Dataset excerpts:
[Start of Attachment]

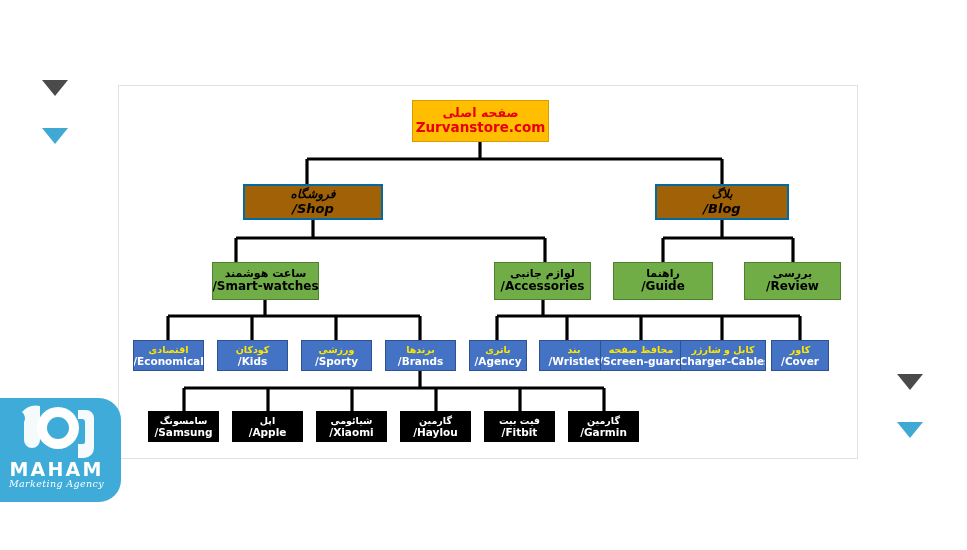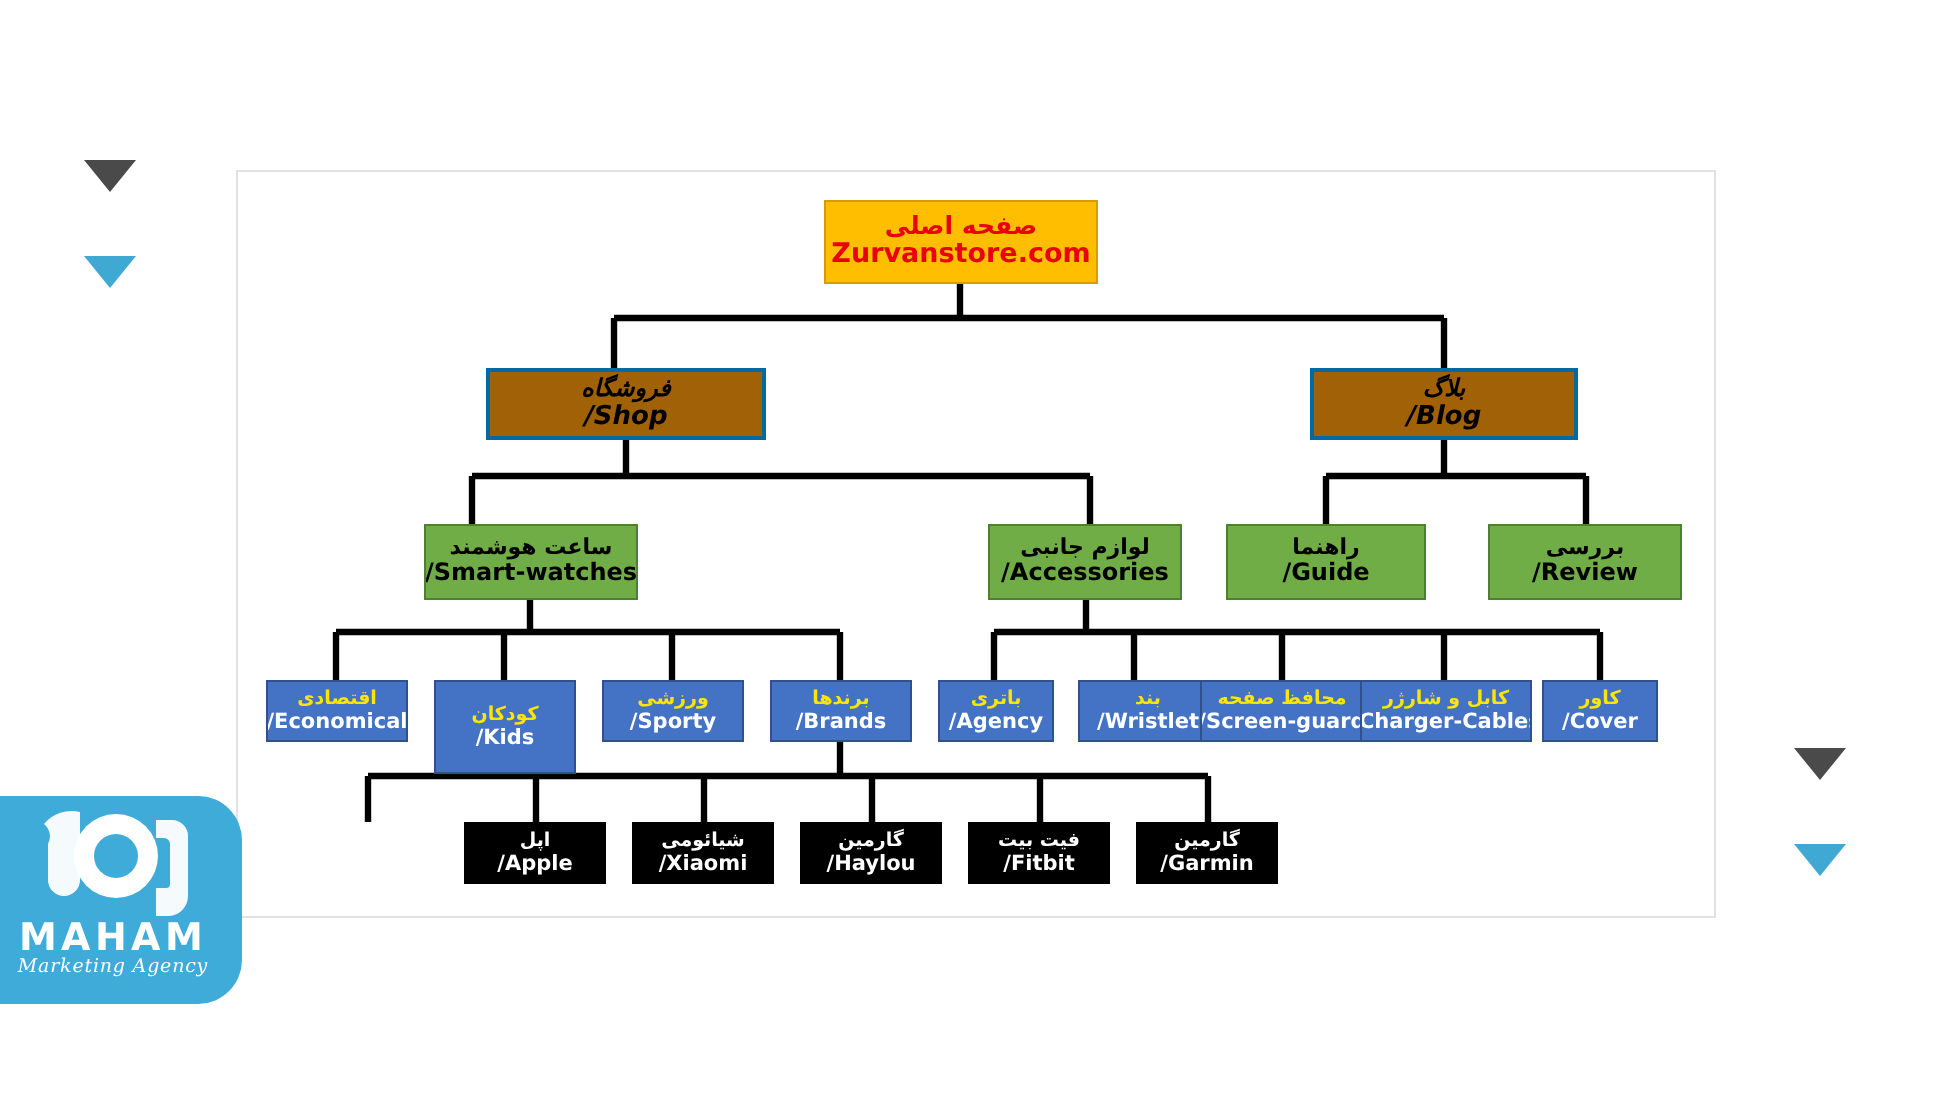--- a/index.html
+++ b/index.html
@@ -230,21 +230,21 @@
   </div>
   <div class="node n-green" style="left:744px; top:262px; width:97px; height:38px;">
     <span class="fa">بررسی</span>
     <span class="en">/Review</span>
   </div>
 
   <div class="node n-blue" style="left:133px; top:340px; width:71px; height:31px;">
     <span class="fa">اقتصادی</span>
     <span class="en">/Economical</span>
   </div>
-  <div class="node n-blue" style="left:217px; top:340px; width:71px; height:47px;">
+  <div class="node n-blue" style="left:217px; top:340px; width:71px; height:31px;">
     <span class="fa">کودکان</span>
     <span class="en">/Kids</span>
   </div>
   <div class="node n-blue" style="left:301px; top:340px; width:71px; height:31px;">
     <span class="fa">ورزشی</span>
     <span class="en">/Sporty</span>
   </div>
   <div class="node n-blue" style="left:385px; top:340px; width:71px; height:31px;">
     <span class="fa">برندها</span>
     <span class="en">/Brands</span>
@@ -264,20 +264,24 @@
   </div>
   <div class="node n-blue" style="left:680px; top:340px; width:86px; height:31px;">
     <span class="fa">کابل و شارژر</span>
     <span class="en">/Charger-Cables</span>
   </div>
   <div class="node n-blue" style="left:771px; top:340px; width:58px; height:31px;">
     <span class="fa">کاور</span>
     <span class="en">/Cover</span>
   </div>
 
+  <div class="node n-black" style="left:148px; top:411px; width:71px; height:31px;">
+    <span class="fa">سامسونگ</span>
+    <span class="en">/Samsung</span>
+  </div>
   <div class="node n-black" style="left:232px; top:411px; width:71px; height:31px;">
     <span class="fa">اپل</span>
     <span class="en">/Apple</span>
   </div>
   <div class="node n-black" style="left:316px; top:411px; width:71px; height:31px;">
     <span class="fa">شیائومی</span>
     <span class="en">/Xiaomi</span>
   </div>
   <div class="node n-black" style="left:400px; top:411px; width:71px; height:31px;">
     <span class="fa">گارمین</span>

[End of Attachment]

What you have to do:
Give back all the data exactly, minus pictures.

Answer for this exercise:
--- a/index.html
+++ b/index.html
@@ -230,21 +230,21 @@
   </div>
   <div class="node n-green" style="left:744px; top:262px; width:97px; height:38px;">
     <span class="fa">بررسی</span>
     <span class="en">/Review</span>
   </div>
 
   <div class="node n-blue" style="left:133px; top:340px; width:71px; height:31px;">
     <span class="fa">اقتصادی</span>
     <span class="en">/Economical</span>
   </div>
-  <div class="node n-blue" style="left:217px; top:340px; width:71px; height:47px;">
+  <div class="node n-blue" style="left:217px; top:340px; width:71px; height:31px;">
     <span class="fa">کودکان</span>
     <span class="en">/Kids</span>
   </div>
   <div class="node n-blue" style="left:301px; top:340px; width:71px; height:31px;">
     <span class="fa">ورزشی</span>
     <span class="en">/Sporty</span>
   </div>
   <div class="node n-blue" style="left:385px; top:340px; width:71px; height:31px;">
     <span class="fa">برندها</span>
     <span class="en">/Brands</span>
@@ -264,20 +264,24 @@
   </div>
   <div class="node n-blue" style="left:680px; top:340px; width:86px; height:31px;">
     <span class="fa">کابل و شارژر</span>
     <span class="en">/Charger-Cables</span>
   </div>
   <div class="node n-blue" style="left:771px; top:340px; width:58px; height:31px;">
     <span class="fa">کاور</span>
     <span class="en">/Cover</span>
   </div>
 
+  <div class="node n-black" style="left:148px; top:411px; width:71px; height:31px;">
+    <span class="fa">سامسونگ</span>
+    <span class="en">/Samsung</span>
+  </div>
   <div class="node n-black" style="left:232px; top:411px; width:71px; height:31px;">
     <span class="fa">اپل</span>
     <span class="en">/Apple</span>
   </div>
   <div class="node n-black" style="left:316px; top:411px; width:71px; height:31px;">
     <span class="fa">شیائومی</span>
     <span class="en">/Xiaomi</span>
   </div>
   <div class="node n-black" style="left:400px; top:411px; width:71px; height:31px;">
     <span class="fa">گارمین</span>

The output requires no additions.